In fact, when it comes to fashion, the Scheunenviertel is retail nirvana for indie spirits who refuse to take their cues from the high street chains. Alte Schönhauser Strasse, Münzstrasse and Neue Schönhauser Strasse are all promising hipster strips, but fans of local avant garde labels should also venture into quiet side streets such as Mulackstrasse or Almstadtstrasse. And if you listen carefully, you'll even hear the steady hum of sewing machines spilling out of design studios hidden behind stylishly minimalist showrooms.

If fashion dominates the lanes east of the Hackesche Höfe, art is the name of the game on Auguststrasse and Linienstrasse north of the complex. This is where Berlin's gallery scene first took root after the fall of the Wall. Key pioneers such as Eigen+Art and Neugeriemschneider still shepherd emerging artists to international fame, while nearby Kunst-Werke is an exciting lab for radical new trends in contemporary art.

Private collections too are making a splash. Sammlung Hoffmann, in a converted factory in the romantic Sophie-Gips-Höfe courtyards, was the first to open in 1997. The boldest space is the Sammlung Boros whose stunning collection has taken over a WWII bunker. The newest kid on the block is Me Collectors Room, which showcases both established names and tomorrow's art stars.

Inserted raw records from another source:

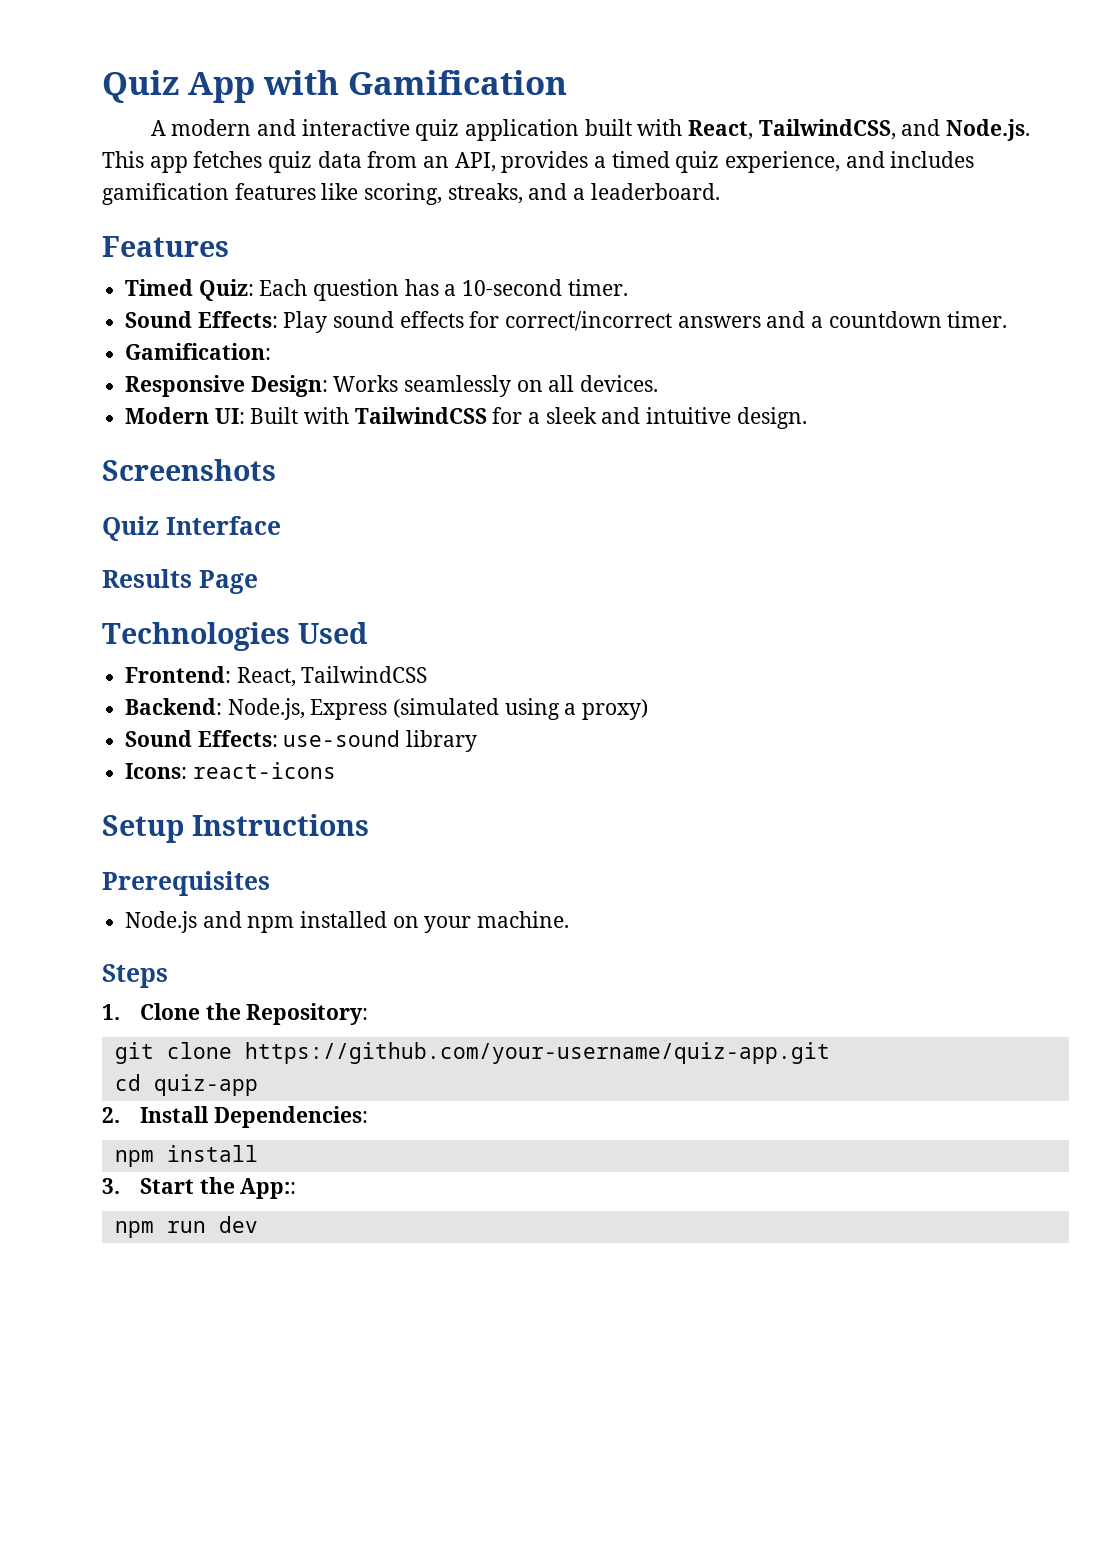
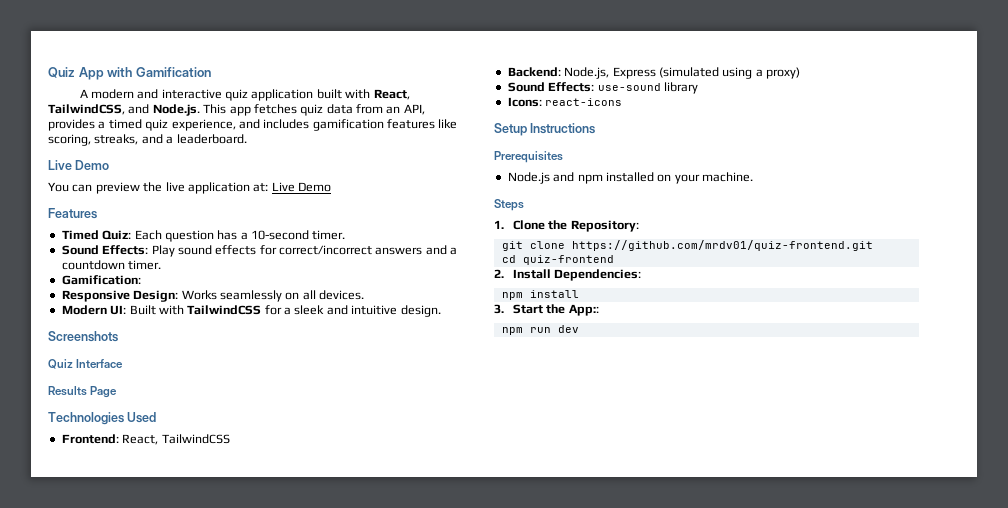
  A modern and interactive quiz application built with React, TailwindCSS, and Node.js. This app fetches quiz data from an API, provides a timed quiz experience, and includes gamification features like scoring, streaks, and a leaderboard.
+ Live Demo
+ You can preview the live application at: Live Demo
- git clone https://github.com/your-username/quiz-app.git
+ git clone https://github.com/mrdv01/quiz-frontend.git
- cd quiz-app
+ cd quiz-frontend

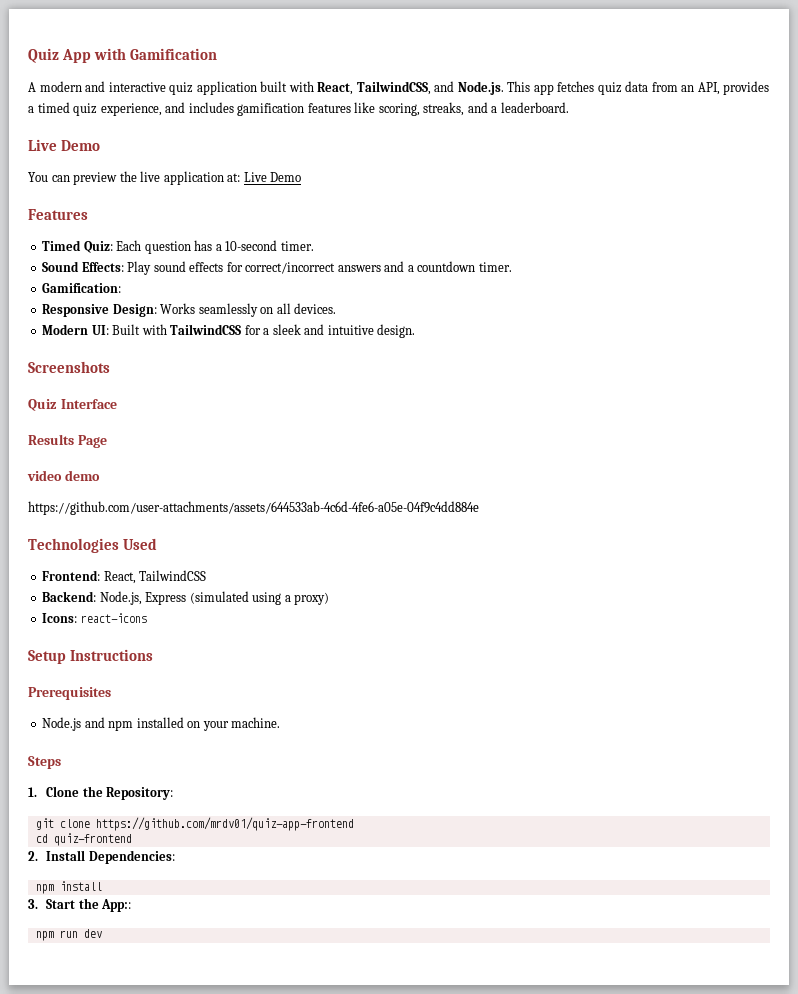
+ video demo
+ https://github.com/user-attachments/assets/644533ab-4c6d-4fe6-a05e-04f9c4dd884e
- Sound Effects: use-sound library
- git clone https://github.com/mrdv01/quiz-frontend.git
+ git clone https://github.com/mrdv01/quiz-app-frontend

For contrast stop by the Kunsthaus Tacheles, a graffiti-slathered artists' squat in a war-ruined department store on Oranienburger Strasse. Founded within months of the fall of the Wall, it is today a much-beloved, if anarchic, warren of studios and galleries and a stubborn beacon of anti-establishment sentiment surrounded by capitalist gentility.

Jewish Renaissance

And speaking of beacons: across from Tacheles sparkles the gilded dome of the Neue Synagogue (New Synagogue), the most visible symbol of Berlin's revitalised Jewish community. The 1866 original was once Germany's largest synagogue but its modern incarnation is not so much a place of worship as a place of remembrance. Climb the dome to gaze out over the quarter's rooftops. Nearby, on Grosse Hamburger Strasse, is Berlin's oldest Jewish cemetery, the Alter Jüdischer Friedhof, which was destroyed in WWII. A replica of Enlightenment philosopher Moses Mendelssohn's tombstone now stands as a lone representative for all 12000 six-feet-under residents.

A good place to wrap up your Scheunenviertel tour is the riverside Monbijoupark, where you can relax over coffee or a cold beer in Berlin's first beach bar, the Strandbar Mitte.